The Sardine Skewers is a typical dish of the Costa del Sol, often enjoyed at any of the beachside chiringuitos.

It consists of 5 or 6 sardines that are “spiked” or skewered on a cane to be grilled over an open flame. The sardines are simply seasoned with coarse salt and a bit of oil for flavor. They can also be cooked with oil, parsley, garlic, and salt, or even interspersed in a clay pot with slices of tomato and onion, known as “sardinas a la teja” (sardines on the tile).

Origin

The origins of this dish date back to the 19th century when Málaga thrived on fishing. In El Palo, now a neighborhood of Málaga city, it was a fishing village experiencing economic growth, where the locals consumed the fish they caught, and sardines were very affordable at the time.

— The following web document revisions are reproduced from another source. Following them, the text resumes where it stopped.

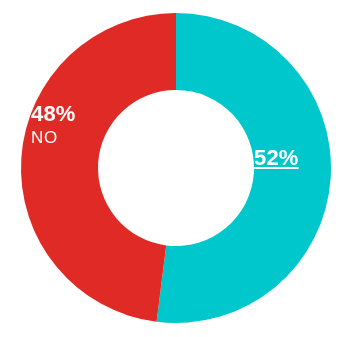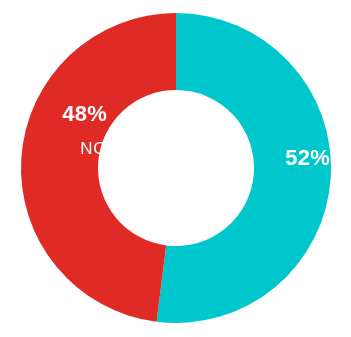--- a/index.html
+++ b/index.html
@@ -26,7 +26,7 @@
   }
   .slice-label {
     position: absolute;
-    text-align: right;
+    text-align: left;
     color: #ffffff;
     line-height: 1;
     user-select: none;

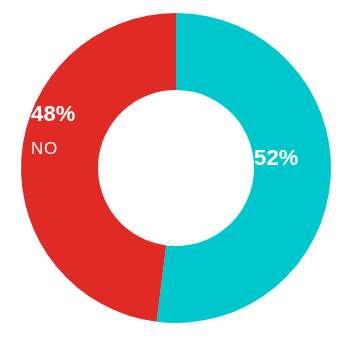--- a/index.html
+++ b/index.html
@@ -43,7 +43,7 @@
     font-size: 17px;
     font-weight: normal;
     letter-spacing: 0.6px;
-    margin-top: 15px;
+    margin-top: 4px;
   }
   #label-no {
     left: 31px;

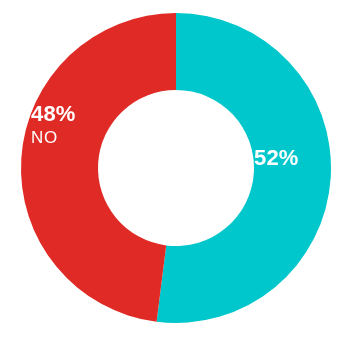--- a/index.html
+++ b/index.html
@@ -54,6 +54,7 @@
     left: 254px;
     top: 147px;
     width: 76px;
+    text-decoration: underline;
   }
 </style>
 </head>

Miguel Martínez Soler, known as “Migué de las Sardinas,” is considered the founder of skewering sardines. He opened his bar “La Gran Parada,” which is also credited with the creation of the chiringuitos. It is said that King Alfonso XII visited this bar, which boosted its popularity, and Miguel served him his famous espetos. The king’s recommendation was to eat the sardines “with your fingers” instead of using utensils.

Peculiarities

The secret lies in knowing when to eat the best espetos. It’s commonly said that you should enjoy them in the months without the letter “r” (May, June, July, and August). While they are available year-round, the taste can vary outside of these months.

Ingredients and Recipe

A simple, healthy recipe with few ingredients.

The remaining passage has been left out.